I read last week that AT&T has disabled this button in some of their phones, but that's AT&T's doing, not Google's.
As for the "mount as a drive" you can do that, too -- if I wanted to, I could take the microSD card out of my phone, plug it into a computer, and copy stuff to/from the card.
Android is quite deliberate about being open where Apple and Microsoft are not. I think you can count on that continuing to be the case because the Android revenue stream doesn't depend on locking users into a walled garden.
Google encourages carriers to stick with the official build by offering a split on the ad revenue, not by forcing the phones to always behave in an approved manner.
Yes, yes, I'm still waiting for the emergence of the Red Hat monopoly
that you announced a decade ago. :)
yes yes, well I'm waiting too.
I'd like to point out that every other pundit in the world is wrong most of the time and nobody ever gives them shit about it. I'm right ALL of the time, except for that one case. :-)
Admittedly I think I'm getting overzealous with my detriment of google.
I had a few good points and I've sorta been running on the moment.
1) they say they aren't evil. Well if that's true then they're ignorant because you can't be a nice big company.
2) google web toolkit: proves that you can be too smart for your own good. Sure it does what they say, but it's a beast and it may be open source but it's lock-in as good as MS ever dished out because it's too complicated to touch.
I think those are my two biggies, everything else is extrapolation.
Doesn't mean I'm gonna be wrong though.
Ford (and red hat isn't exactly a complete bygone yet. apple looked pretty hurtin a few years ago, (before the second coming of jobs) and look at them now) ][
Ford (and red hat isn't exactly a complete bygone yet. apple looked
pretty hurtin a few years ago, (before the second coming of jobs) and
look at them now) ][
Quite a few people believe that the *real* reason Bill Gates retired is because he wants to make a "triumphant comeback" in a few years to "save the company" just like Steve Jobs did.
That's the Microsoft we know, right? Always copying Apple...
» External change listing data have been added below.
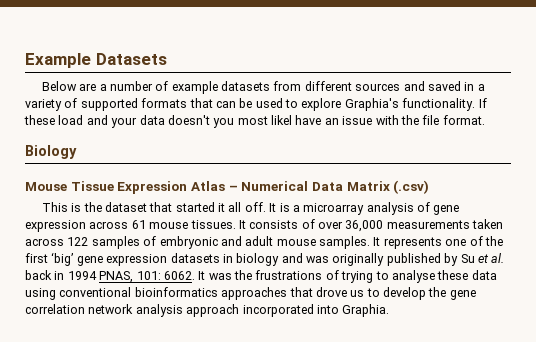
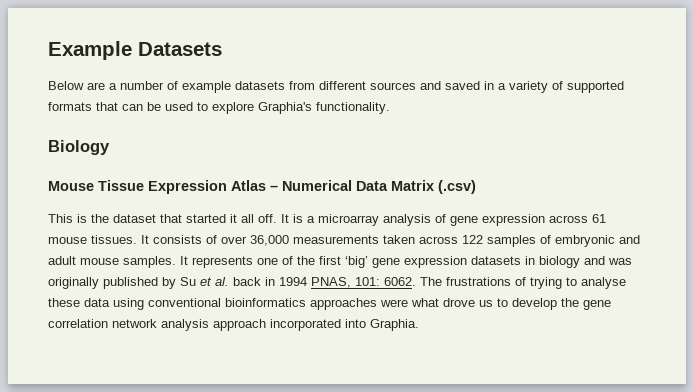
[478,98,487,108] [24,115,485,128] If these load and your data doesn't you most likel have an issue with the file format. -> (390, 108) none
[198,270,252,280] It was the -> [420,277,442,286] The
[289,287,313,297] that -> [380,298,439,307] were what

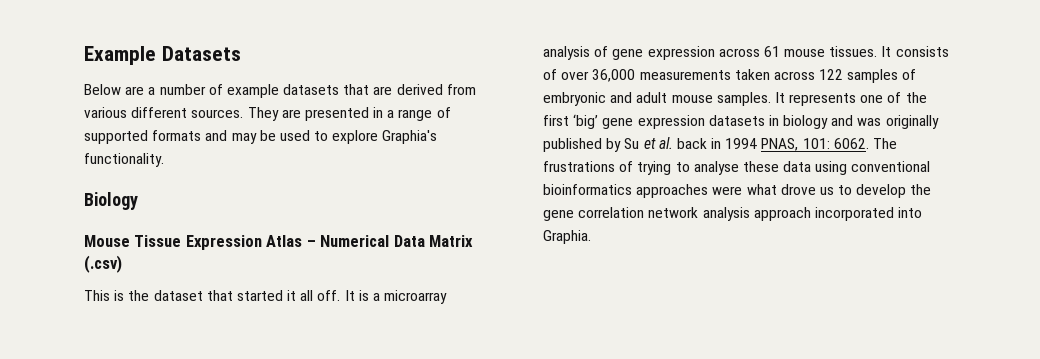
[289,81,480,90] from different sources and saved -> [343,84,476,95] [84,107,369,121] that are derived from various different sources. They are presented
[509,81,548,93] variety -> [398,109,433,121] range
[96,102,143,111] that can -> [205,130,257,144] and may

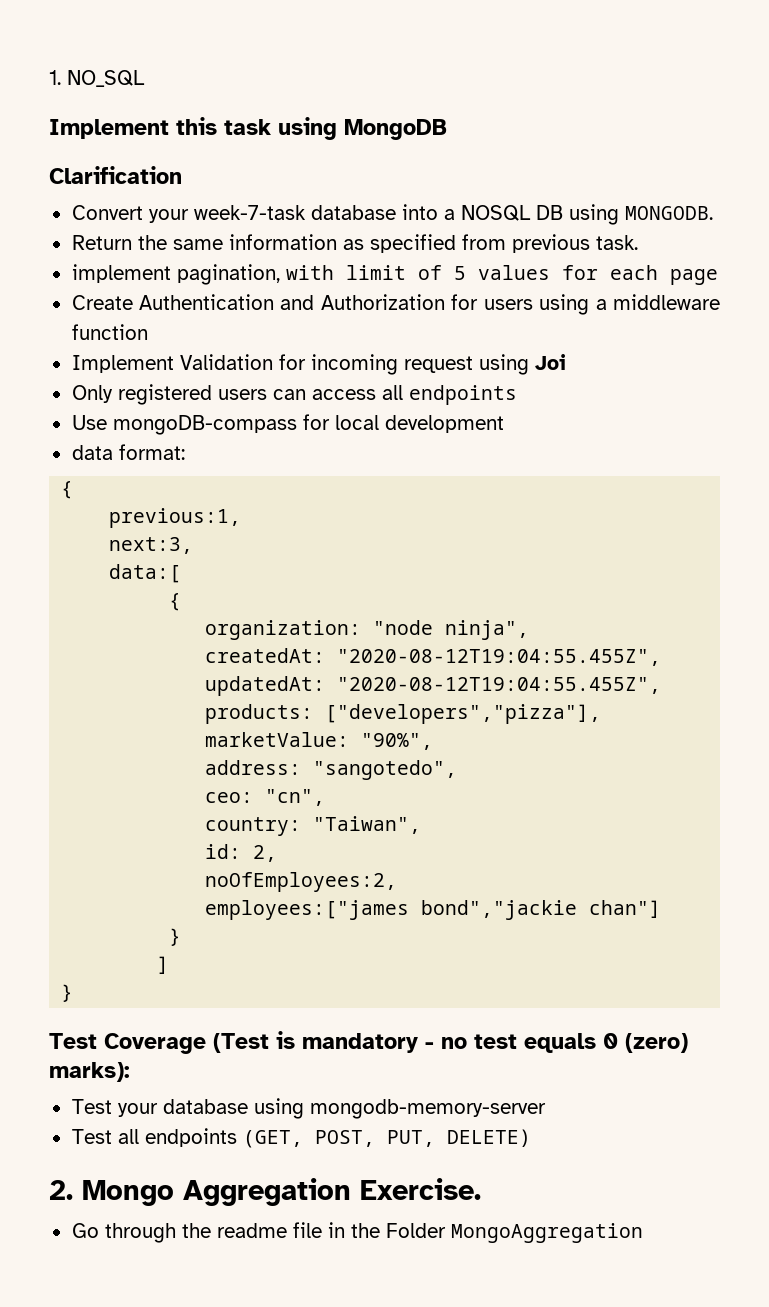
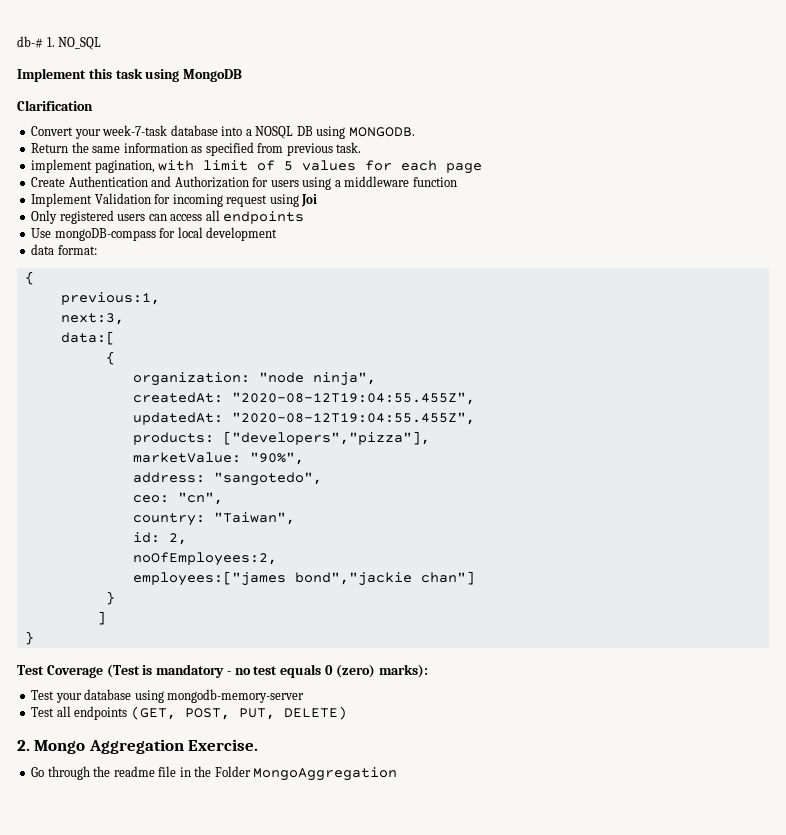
(49, 77) none -> [17,36,43,48] db-#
Does anyone else think Windows 7 is teh sux0r? It took me a half hour just to get a damn MAC address of the wireless card. All the stupid wizards were getting in the way of setting up the connections too. Reminds me a lot of KDE. (Did I just go too far?)
Hopefully this 8 core Mac Pro lasts a while.
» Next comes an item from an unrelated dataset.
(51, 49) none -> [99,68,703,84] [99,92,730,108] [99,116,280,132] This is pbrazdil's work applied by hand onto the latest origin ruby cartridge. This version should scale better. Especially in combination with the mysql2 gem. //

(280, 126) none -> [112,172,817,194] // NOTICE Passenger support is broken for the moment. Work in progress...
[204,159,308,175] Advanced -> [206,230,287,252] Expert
Mo Jun 28 2010 22:51:18 EDT von the8088er @ UncensoredI really dislike the "decline of the desktop" and fear that eventually I won't be able to even buy a powerful desktop computer that lasts me several years.
Hopefully this 8 core Mac Pro lasts a while.
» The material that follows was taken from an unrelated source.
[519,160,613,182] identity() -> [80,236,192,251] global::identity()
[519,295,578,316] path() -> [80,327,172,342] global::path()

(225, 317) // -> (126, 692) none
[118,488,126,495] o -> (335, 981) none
http://techcrunch.com/2010/06/26/microsoft-numbers/
one of these number: the death of the desktop is overrated by magnitudes.
Does anyone else think Windows 7 is teh sux0r? It took me a half
Windows 7 sucks less than Vista. That really isn't saying much. It's still Windows, it still sucks, and they still keep moving things around so that you want to kill someone when you can't figure out how to perform basic system operations.
one of these number: the death of the desktop is overrated by
magnitudes.
The fact that we are entering "the post-PC era" does not mean that desktop computers are going to go away, any more than the "PC era" caused mainframes to go away. Mainframes are still alive and well, but they no longer are the platform that leads the direction of the industry. Similarly, in the post-PC era, there will still be PC's -- many of them, unfortunately, still running Microsoft garbage. However, they will not lead the direction of the industry anymore.